Copy all the records word for word, apart from any pictures.

GIVEN DATA.
■ ■ ■ ■ ■

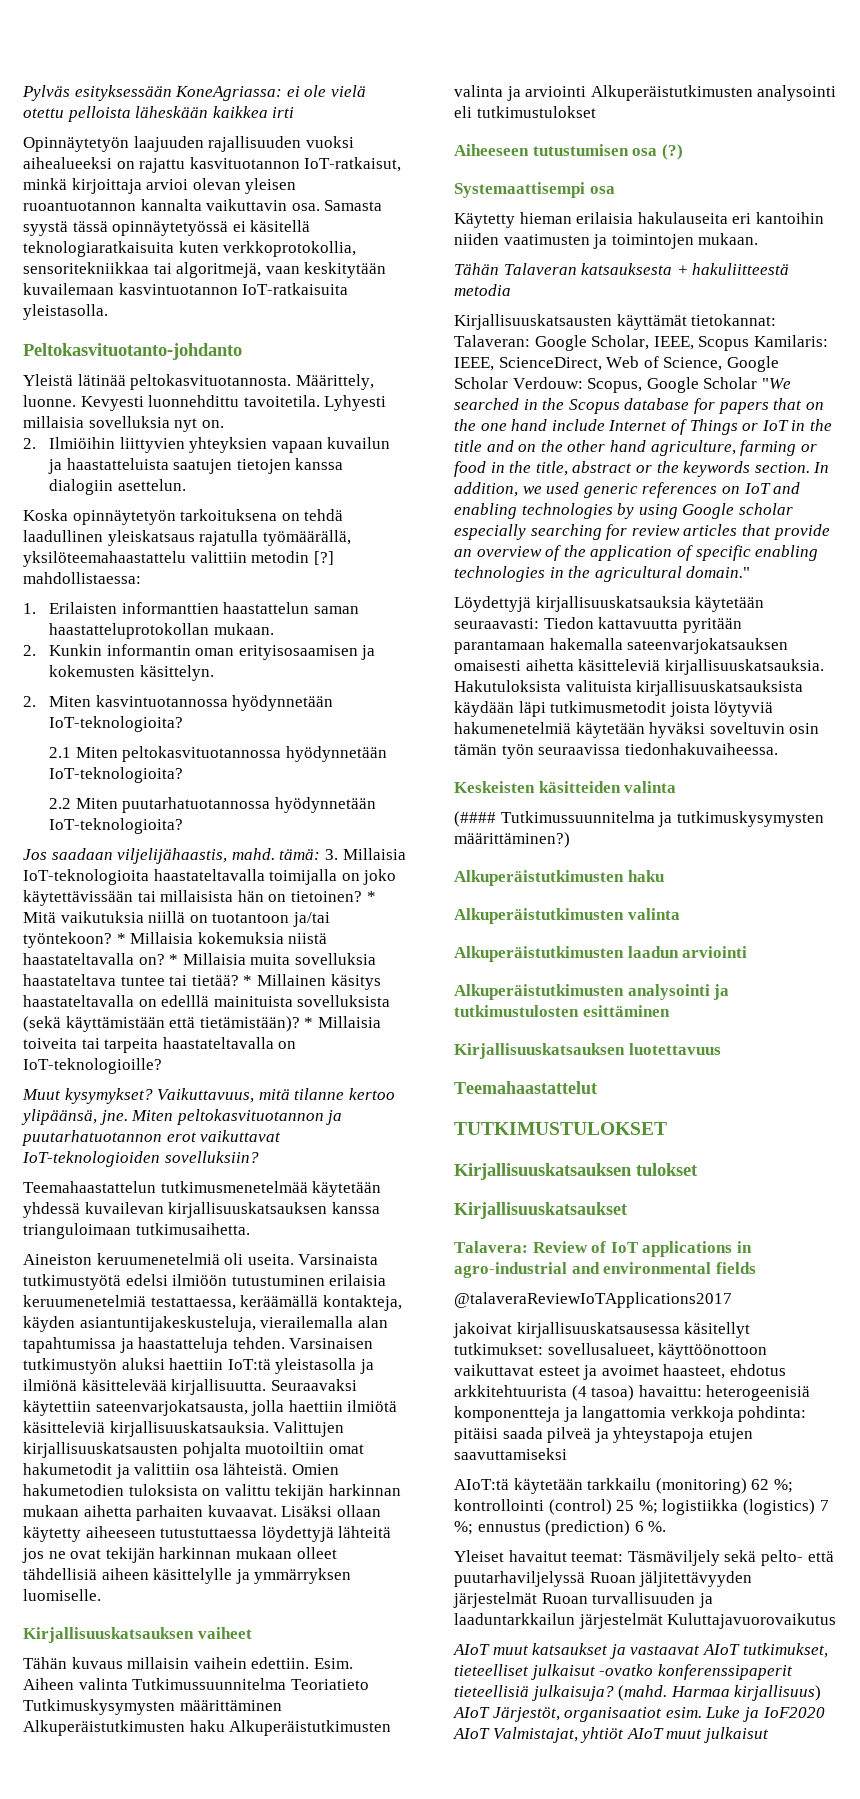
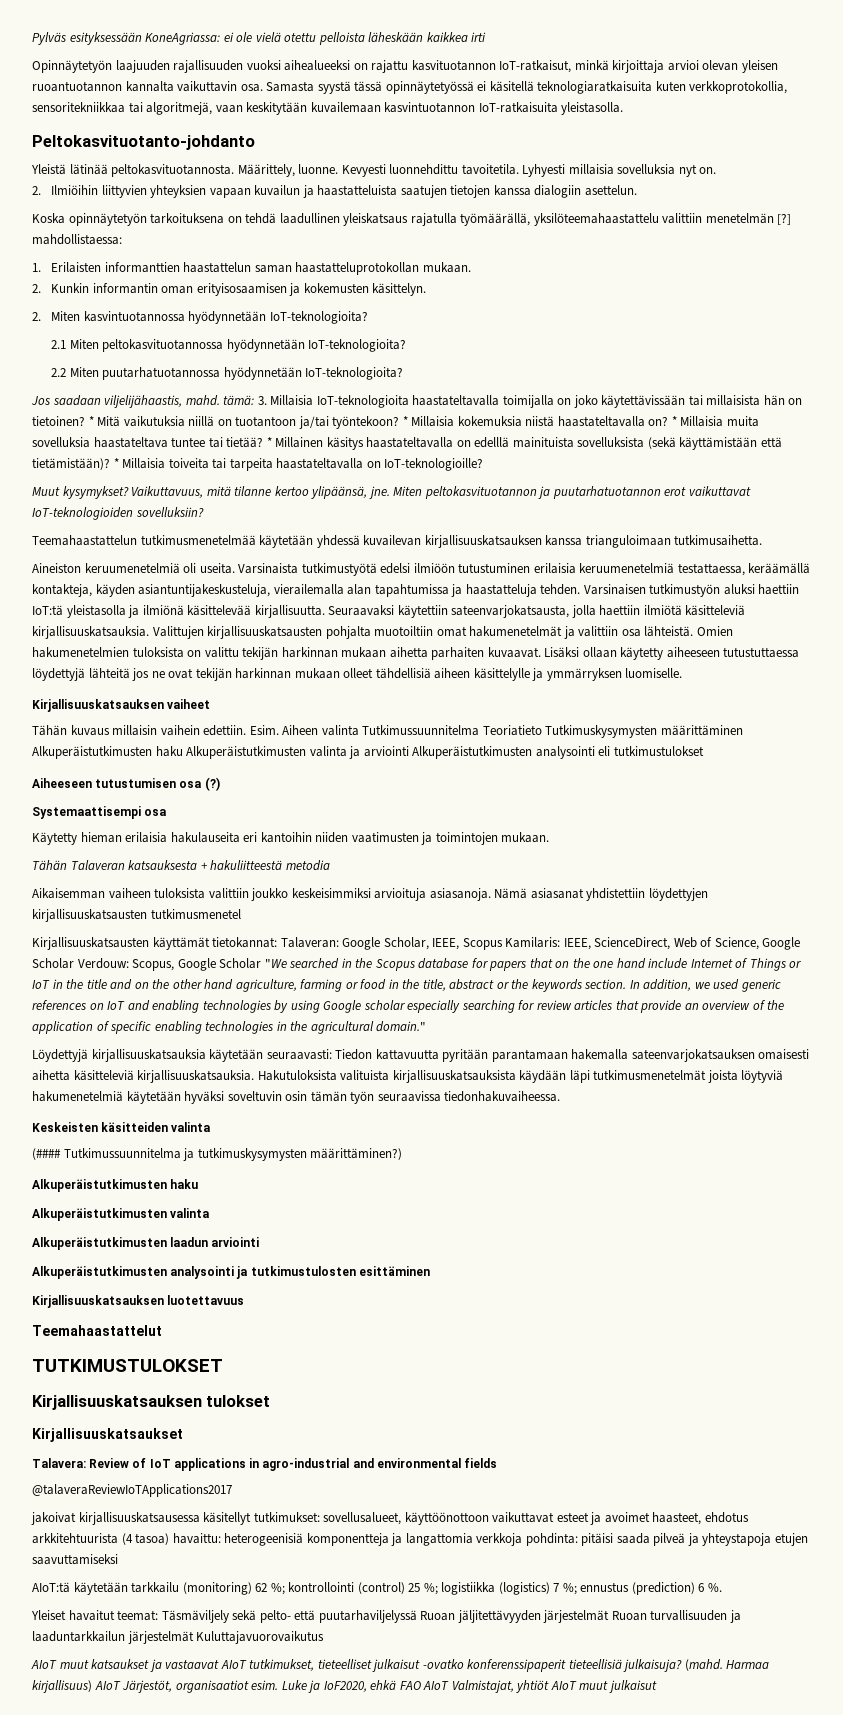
[251,551,310,563] metodin -> [705,213,774,224] menetelmän
[23,1463,112,1475] hakumetodit -> [469,626,563,637] hakumenetelmät
[23,1484,124,1496] hakumetodien -> [32,647,129,658] hakumenetelmien
(511, 290) none -> [32,888,708,901] [32,909,241,922] // Aikaisemman vaiheen tuloksista valittiin joukko keskeisimmiksi arvioituja asiasanoja. Nämä asiasanat yhdistettiin löydettyjen kirjallisuuskatsausten tutkimusmenetel
[550,701,667,713] tutkimusmetodit -> [593,1070,707,1081] tutkimusmenetelmät
[762,1707,825,1718] IoF2020 -> [323,1680,421,1692] IoF2020, ehkä FAO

■ ■ ■ ■ ■

TASK SOLUTION.
[251,551,310,563] metodin -> [705,213,774,224] menetelmän
[23,1463,112,1475] hakumetodit -> [469,626,563,637] hakumenetelmät
[23,1484,124,1496] hakumetodien -> [32,647,129,658] hakumenetelmien
(511, 290) none -> [32,888,708,901] [32,909,241,922] // Aikaisemman vaiheen tuloksista valittiin joukko keskeisimmiksi arvioituja asiasanoja. Nämä asiasanat yhdistettiin löydettyjen kirjallisuuskatsausten tutkimusmenetel
[550,701,667,713] tutkimusmetodit -> [593,1070,707,1081] tutkimusmenetelmät
[762,1707,825,1718] IoF2020 -> [323,1680,421,1692] IoF2020, ehkä FAO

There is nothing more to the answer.